Another singer with family ties to Nazi brutality is Australia's favorite song-and-dance gal, Olivia Newton John. Her mother was German and her grandfather, Max Born was a Nobel Prize-winning physicist who took the whole family away to escape Hitler's regime. Newton John's parents met and got “Physical”...in England! ONJ didn't see Down Under until she was 6 and her father took a job teaching in Melbourne.
WWII also factored into the surprising birthplace of one of SoCal's quintessential voices. Jackson Browne was actually born in Germany (like ONJ, in 1948). His journalist father was American, but had been stationed in Heidelberg writing for Stars and Stripes. The family took the “Load Out” to “Stay” in California in the early '50s.
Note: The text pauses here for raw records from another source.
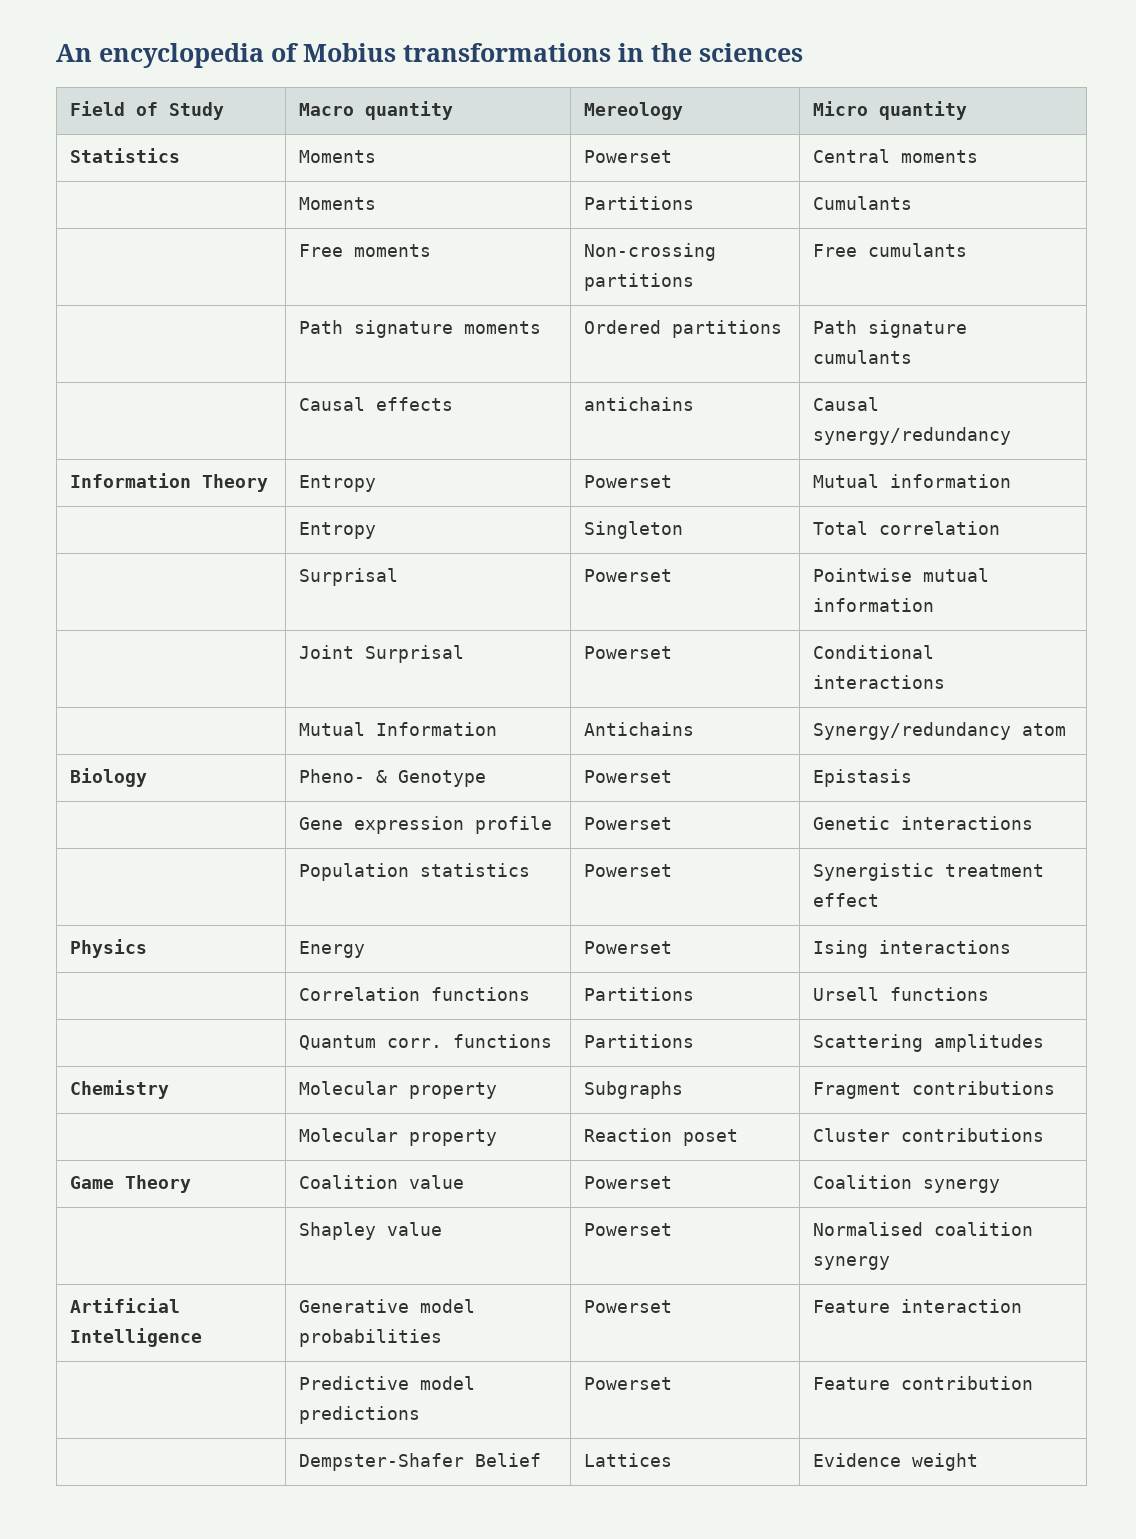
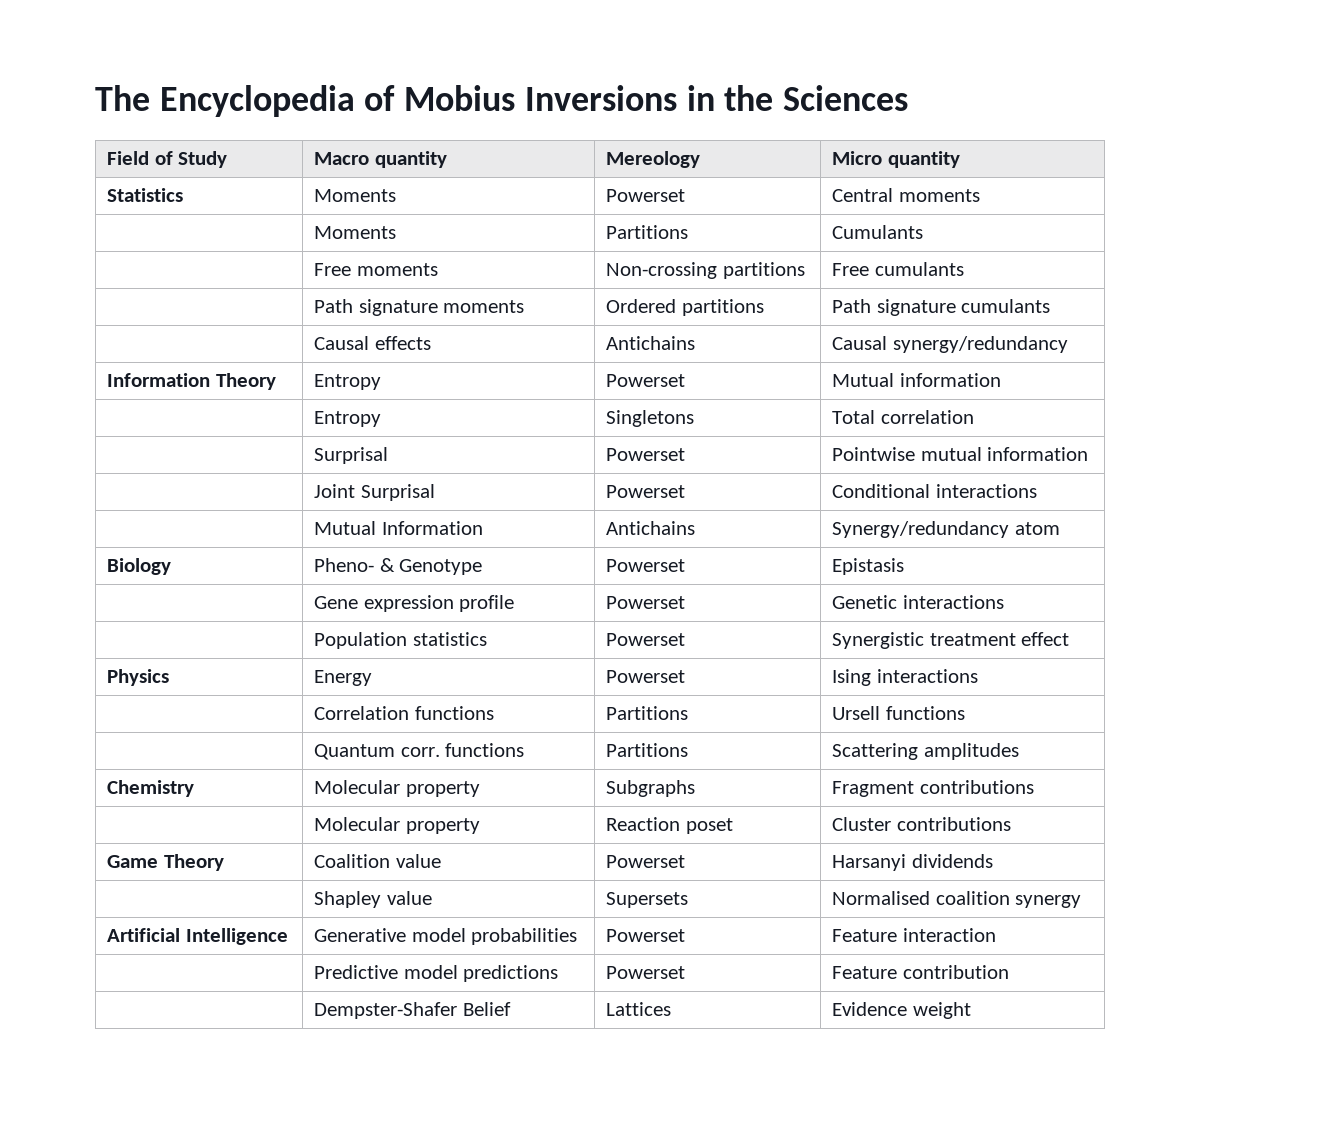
- An encyclopedia of Mobius transformations in the sciences
+ The Encyclopedia of Mobius Inversions in the Sciences
- | Causal effects | antichains | Causal synergy/redundancy
+ | Causal effects | Antichains | Causal synergy/redundancy
- | Entropy | Singleton | Total correlation
+ | Entropy | Singletons | Total correlation
- Game Theory | Coalition value | Powerset | Coalition synergy
+ Game Theory | Coalition value | Powerset | Harsanyi dividends
- | Shapley value | Powerset | Normalised coalition synergy
+ | Shapley value | Supersets | Normalised coalition synergy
With no less than 69 Top 10 hits in Britain, Cliff Richard has been called the “English Elvis.” Yet, you'd be “Dreaming” if you thought he was actually born in the British Isles. Harry Webb, as he was named by his parents, entered the world in India, where his British dad worked for the railways. Only after the land had declared independence, when the youngster was 8, did the ramily move to a new land (England) and shortly thereafter in his case, a new name as well!
One more child of a Brit who worked overseas is famous “Irish” balladeer Chris deBurgh. His father was an English diplomat and his mother an Irish “Lady In red” who had little Chris while working in Argentina. The singer lived in South Africa, Malta and various spots in Africa before finally settling in Ireland to go to university in Dublin.
Music is more of a universal language than we might have realized!